Time Warner's (NYSE:TWX) premium cable networks, HBO and Cinemax, had a combined 49 million domestic subscribers at the end of last year. Some of those customers get the channels as part of a large, premium, paid-TV bundle. Others bought them as part of smaller, skinny bundles. A relative few subscribed to them directly over the Internet. But no matter how they subscribe, they all have their own reasons for doing so.
During Time Warner's earnings call last month, Home Box Office head Richard Plepler revealed a key fact about the viewing habits of HBO customers -- a fact that could influence how investors see the pay-TV space, and other businesses that compete with it, including Netflix (NASDAQ:NFLX).
More than 72% of viewing hours
A subscription to HBO grants access to thousands of hours of content. And while the channel spends much of its marketing effort touting its high-profile, exclusive dramas, subscribers can also access a wealth of documentaries and comedies, as well as politically charged news shows and content aimed at fans of professional sports. There's even a growing cache of children's programming.

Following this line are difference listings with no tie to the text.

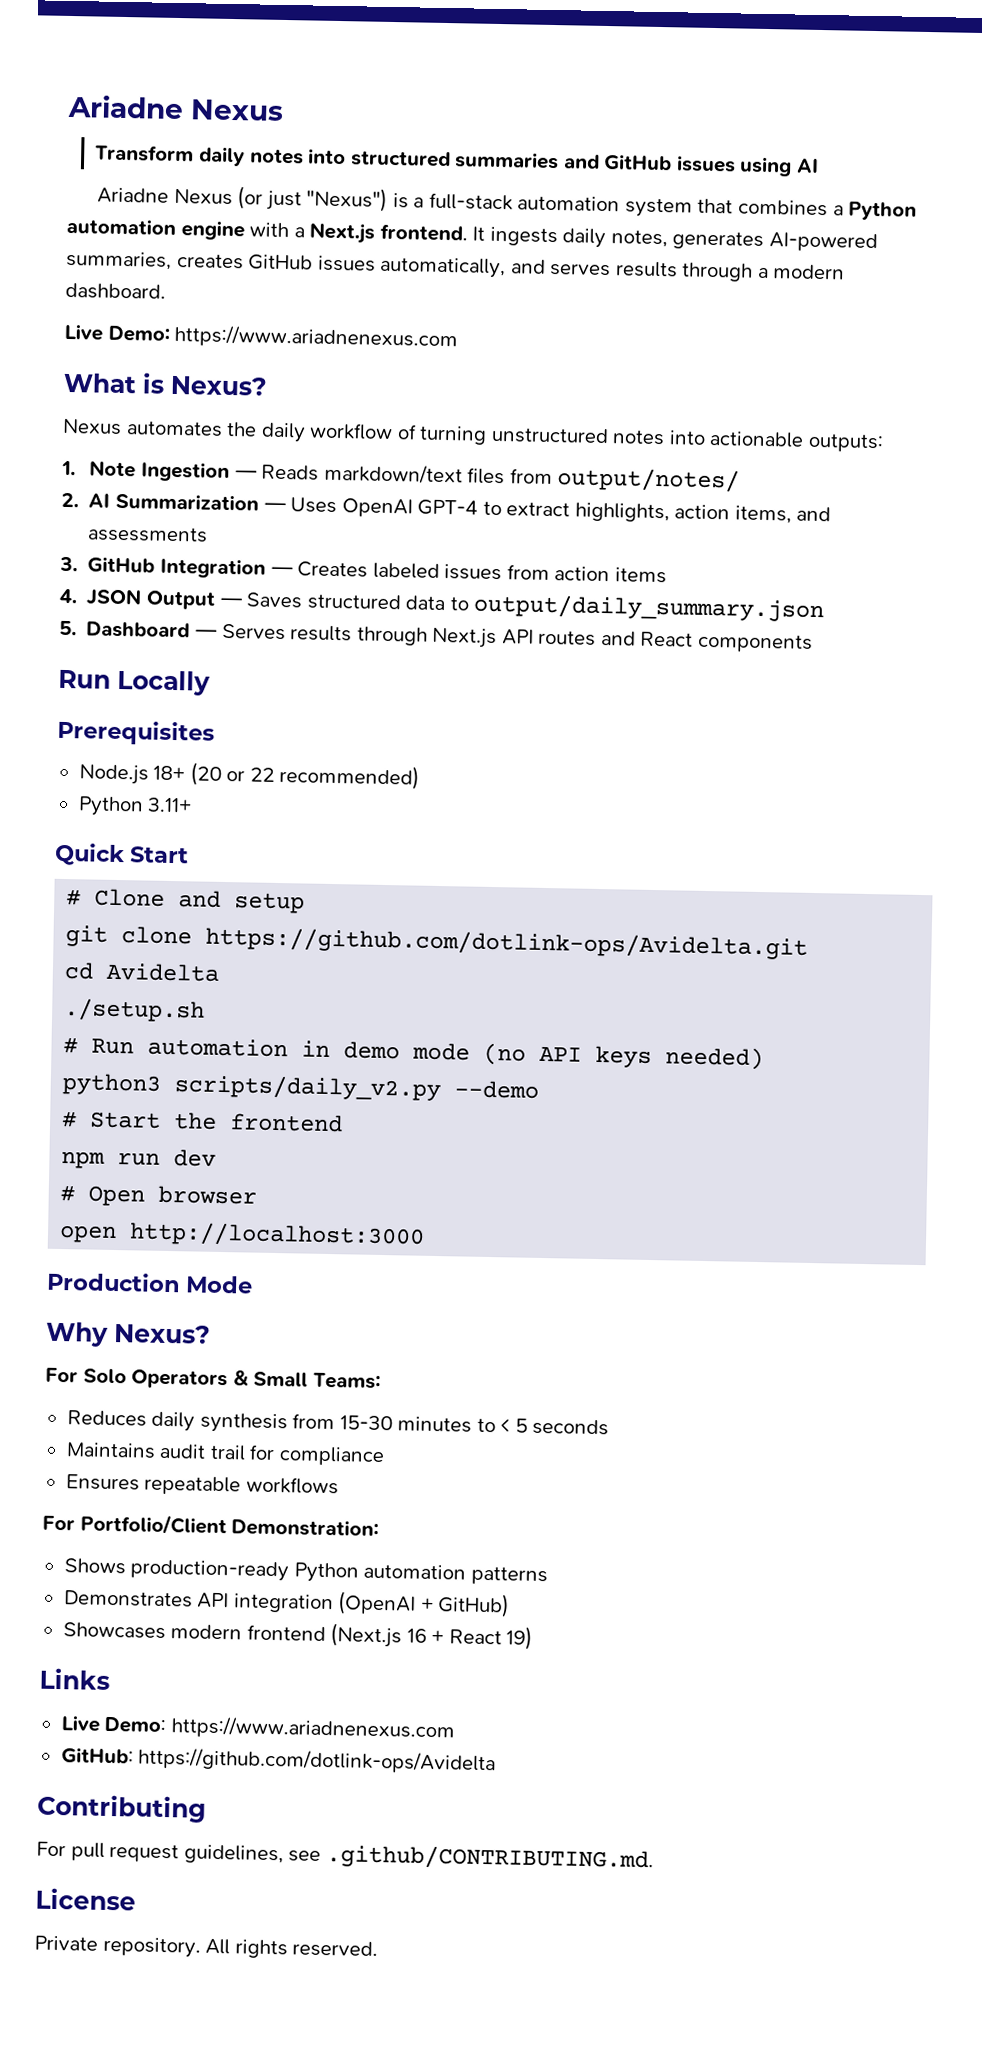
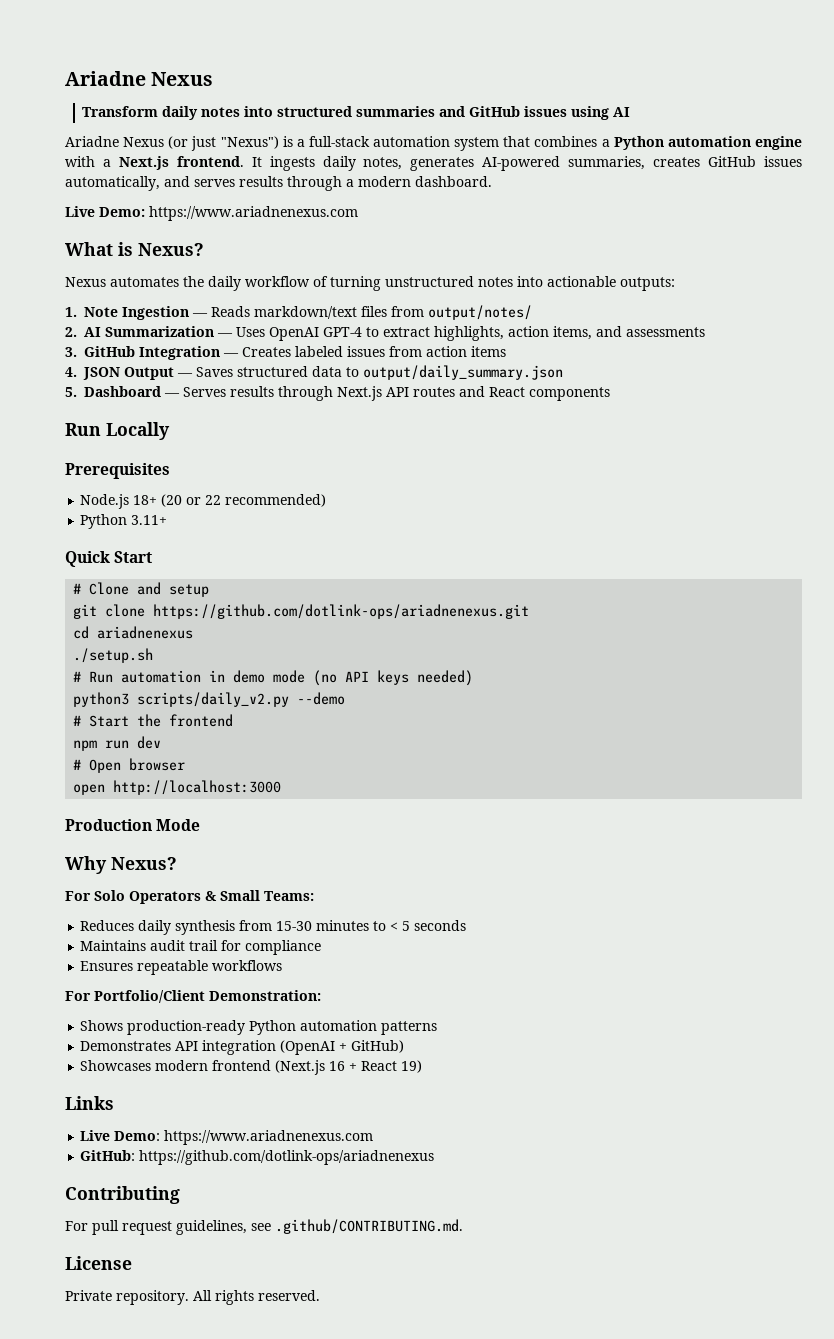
- git clone https://github.com/dotlink-ops/Avidelta.git
+ git clone https://github.com/dotlink-ops/ariadnenexus.git
- cd Avidelta
+ cd ariadnenexus
- GitHub: https://github.com/dotlink-ops/Avidelta
+ GitHub: https://github.com/dotlink-ops/ariadnenexus

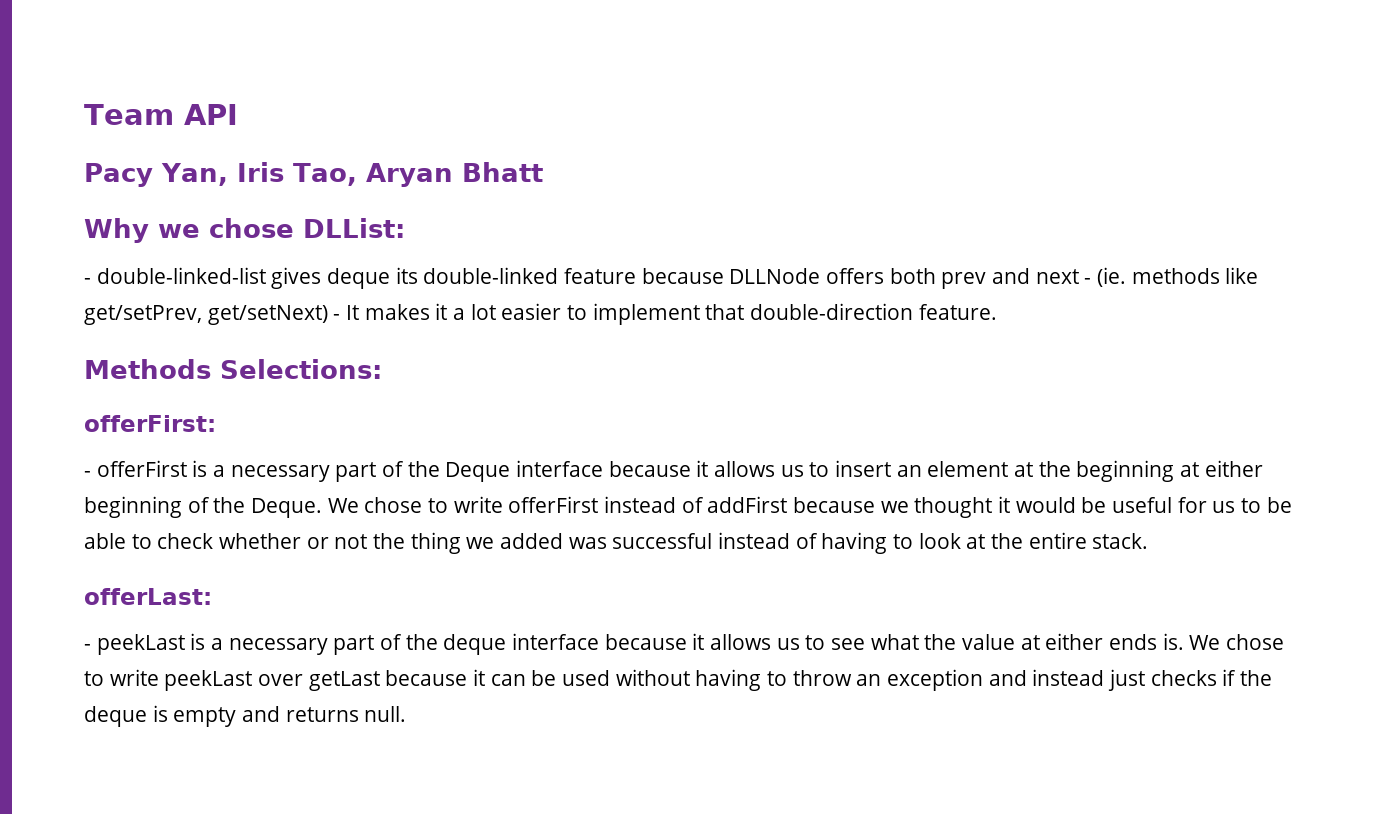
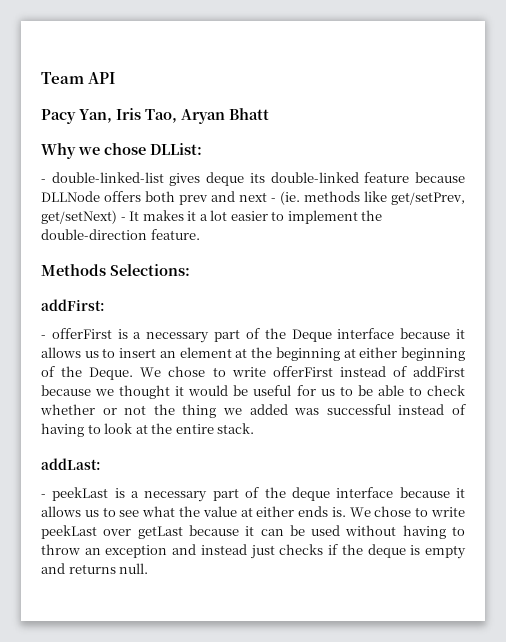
- - double-linked-list gives deque its double-linked feature because DLLNode offers both prev and next - (ie. methods like get/setPrev, get/setNext) - It makes it a lot easier to implement that double-direction feature.
+ - double-linked-list gives deque its double-linked feature because DLLNode offers both prev and next - (ie. methods like get/setPrev, get/setNext) - It makes it a lot easier to implement the double-direction feature.
- offerFirst:
+ addFirst:
- offerLast:
+ addLast:

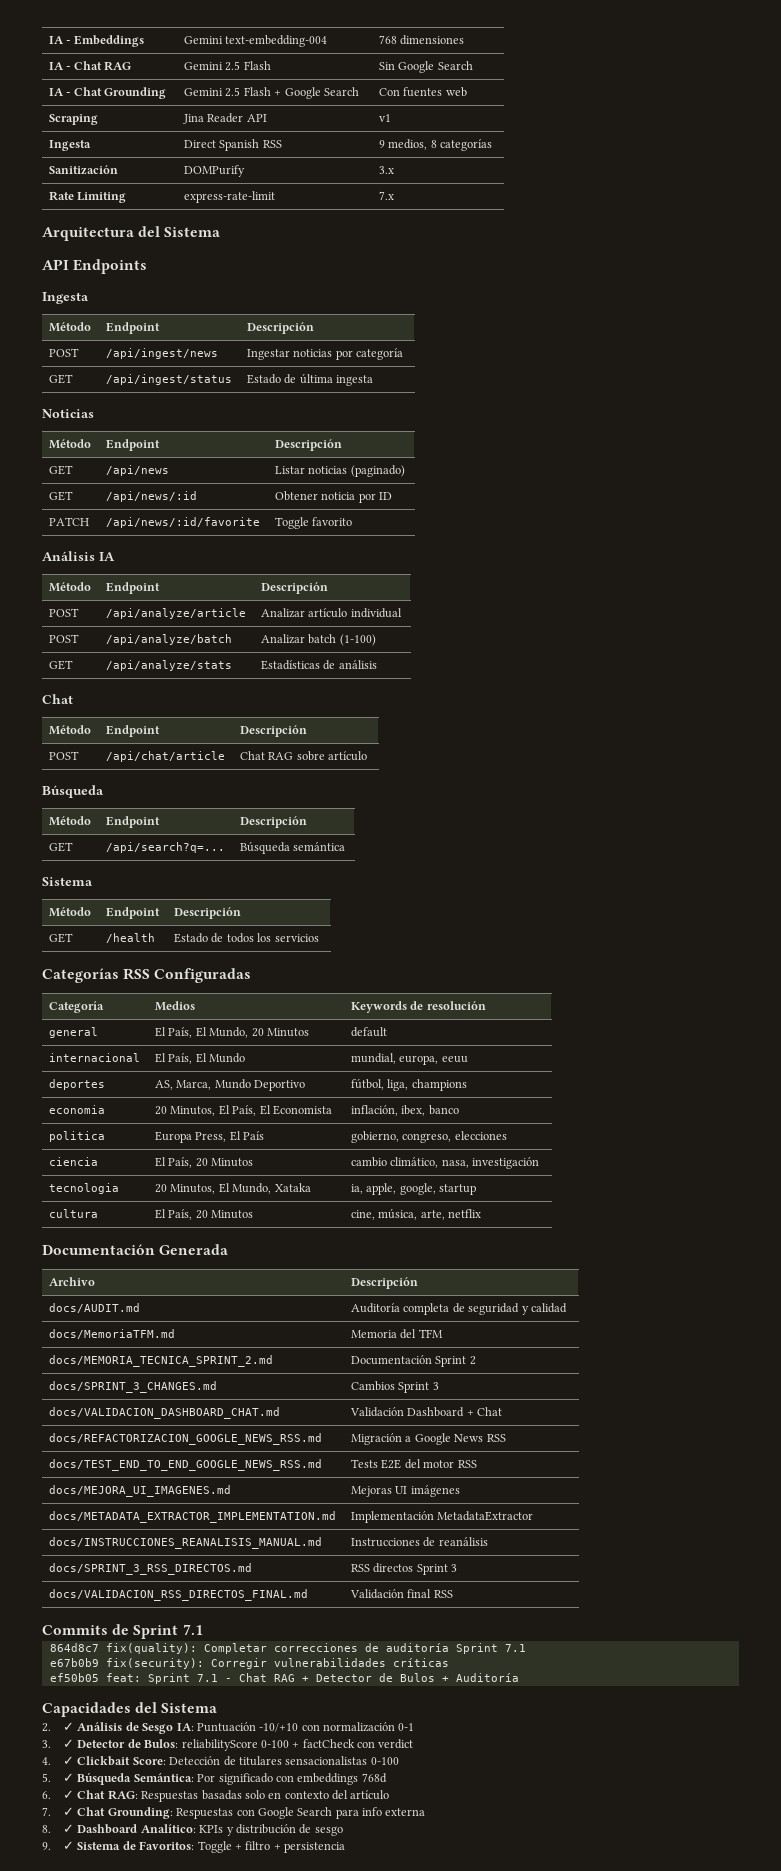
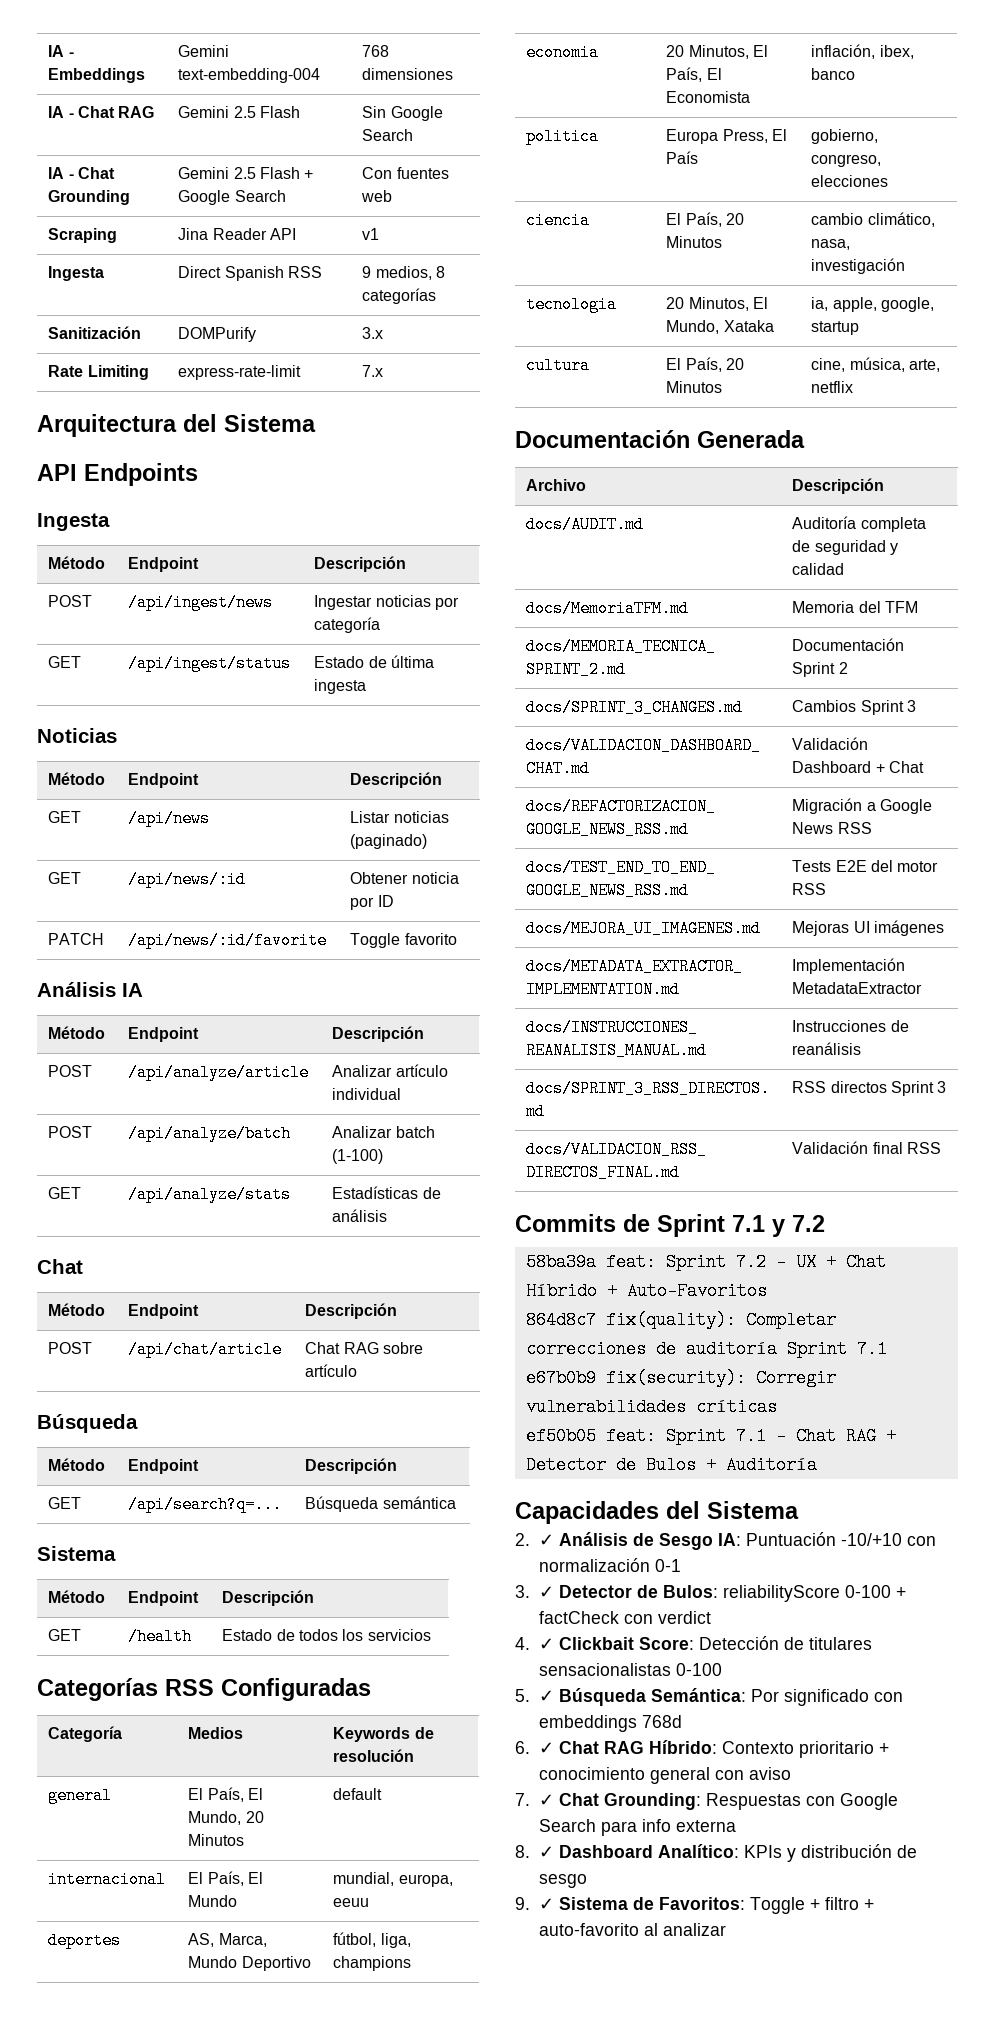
- Commits de Sprint 7.1
+ Commits de Sprint 7.1 y 7.2
+ 58ba39a feat: Sprint 7.2 - UX + Chat Híbrido + Auto-Favoritos
- 6. ✓ Chat RAG: Respuestas basadas solo en contexto del artículo
+ 6. ✓ Chat RAG Híbrido: Contexto prioritario + conocimiento general con aviso
- 9. ✓ Sistema de Favoritos: Toggle + filtro + persistencia
+ 9. ✓ Sistema de Favoritos: Toggle + filtro + auto-favorito al analizar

But when you look at the numbers, most of HBO's customers aren't spending their time watching Game of Thrones or Girls. Rather, it's theatrical films that draws them in. Plepler explained in February:
I would just add that, because it is often obscured, that our film viewing across all platforms is over 72% of viewing, and on a linear network it is over 77% of viewing. So the truth of the matter is, the film business continues to be an enormous engine of viewership and subscriber satisfaction for HBO.
In other words, for every 100 hours spent watching HBO, at least 72 of them are spent watching films. That's for HBO in all its forms, including its digital apps, HBO Go and HBO Now. And when it comes to viewers on its traditional cable channels, films make up an even greater percentage -- more than three-quarters.
Occasionally, HBO releases original films of its own (2012's Game Change and 2013's Behind the Candelabra were both widely praised), but the bulk of its catalog comes from Time Warner's film studio, Warner Bros. Currently, HBO is offering subscribers the ability to watch a number of notable Warner films, including American Sniper and Mad Max: Fury Road. It also has deals in place to offer films from 20th Century Fox and Universal.
Films may be just as important as original series
Warner Bros. will release at least three major films this year, and all of them could eventually benefit its HBO business. Batman v Superman: Dawn of Justice will hit theaters later this week, followed by Suicide Squad in August. In November, Fantastic Beasts and Where to Find Them will transport viewers back to the magical world of Harry Potter. These films should make their way to HBO several months after their big screen premieres.
HBO's chief rival, Netflix, doesn't regularly disclose such data, but Netflix content head Ted Sarandos told CNNMoney in 2014 that films accounted for only 30% of Netflix viewing hours. That was a couple of years ago, and the situation may have changed somewhat, but it's still an interesting contrast between the two services. To its credit, Netflix offers many more television shows, across a wide range of genres. HBO offers fewer films than Netflix, but its catalog is arguably of higher quality.
However, that's starting to change. In 2012, Netflix inked a high-profile deal with Walt Disney that gave it the rights to stream Disney movies only a few months after they left theaters. That deal finally went into effect this year, which means that Zootopia, The Jungle Book, and Captain America: Civil War could be headed to Netflix in the future.
Netflix has also become a more aggressive buyer of exclusive films. Crouching Tiger, Hidden Dragon: Sword of Destiny hit the service in February. And Netflix just spent upward of $90 million to acquire the rights to Bright, an upcoming Will Smith movie, according to Deadline. Over time, films could play a much bigger role for Netflix in attracting and retaining subscribers.
For this reason, investors may wish to put more emphasis on film deals rather than original programming successes. Time Warner and Netflix regularly tout their Emmy nominations and exclusive series, but the streaming rights for blockbuster films may be just as important, if not more so.